Australian politician

Abram Landa (10 November 1902 – 7 October 1989) was an Australian politician and a member of the New South Wales Legislative Assembly from 1930 until 1932 and from 1941 until 1965. He was variously a member of the Australian Labor Party (NSW) and the Australian Labor Party (New South Wales Branch). He held a number of ministerial positions between 1953 and 1965.

==Early and personal life==
Landa was born in Belfast, Ireland and migrated to Sydney with his widowed mother in 1910. He was educated at Christian Brothers, Waverley and won a scholarship to study law at the University of Sydney. He practiced as a solicitor mainly in Industrial Law and joined the ALP in 1919. He was an advisor to Doc Evatt at the United Nations meetings in Lake Success. Landa was a prominent member of Sydney's Jewish Community. He was the uncle of Paul Landa who was a member of the Legislative Assembly and the New South Wales Legislative Council.

==State Parliament==
Landa was elected as the Labor member for Bondi at the 1930 state election. He defeated the sitting Nationalist member Harold Jaques and his victory contributed to Labor forming a government under Jack Lang. However, he lost the seat in the 1932 landslide that ended Lang's premiership. Landa regained the seat at the 1941 election which resulted in Labor regaining power under William McKell. He retained the seat for the next 8 elections.

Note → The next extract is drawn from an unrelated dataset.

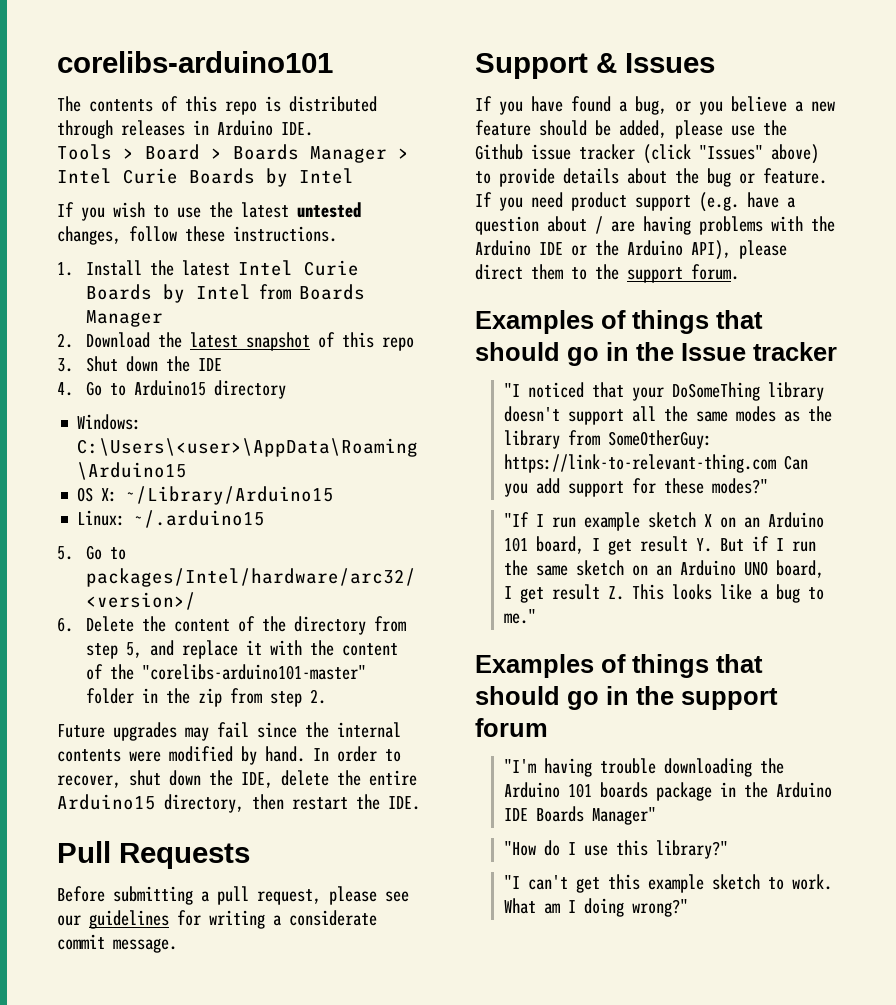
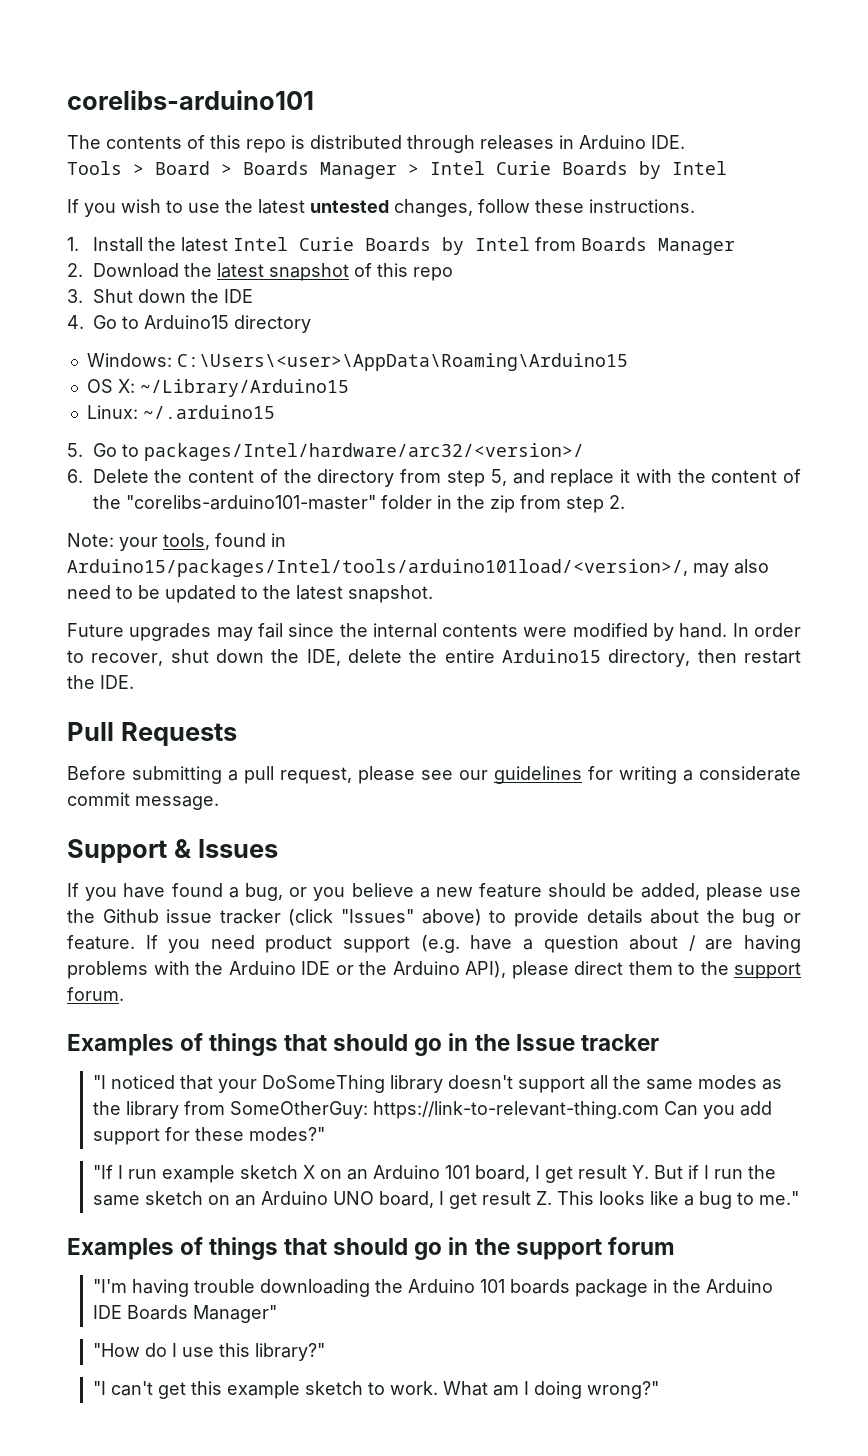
(326, 696) none -> [67,533,286,551] [67,559,769,577] [67,585,433,603] // Note: your tools, found in Arduino15/packages/Intel/tools/arduino101load/<version>/, may also need to be updated to the latest snapshot.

Landa held ministerial positions in the governments of Joseph Cahill, Robert Heffron and Jack Renshaw. He was the Minister for Labour and Industry and Social Welfare from 1953 till 1956, the Minister for Housing from 1956 and Minister for Co-operative Societies from 1959, holding both portfolios until the defeat of the Labor government in 1965.

==Later life and career==
Following the victory of Robert Askin's conservative coalition at the 1965 election, Landa was controversially offered and accepted an appointment as the Agent-General for New South Wales in London. This position was usually a sinecure for retiring members of the ruling party but Askin offered it to Landa to force his resignation from parliament and cause a by-election with the hope of increasing his government's small majority. Landa's acceptance of the position resulted in his expulsion from the Labor Party. However, Askin's plans were frustrated when the by-election was won by Labor's Syd Einfeld.

Granted retention of the "Honourable" in 1965, Landa was appointed a Companion of the Order of St Michael and St George (CMG) in 1968.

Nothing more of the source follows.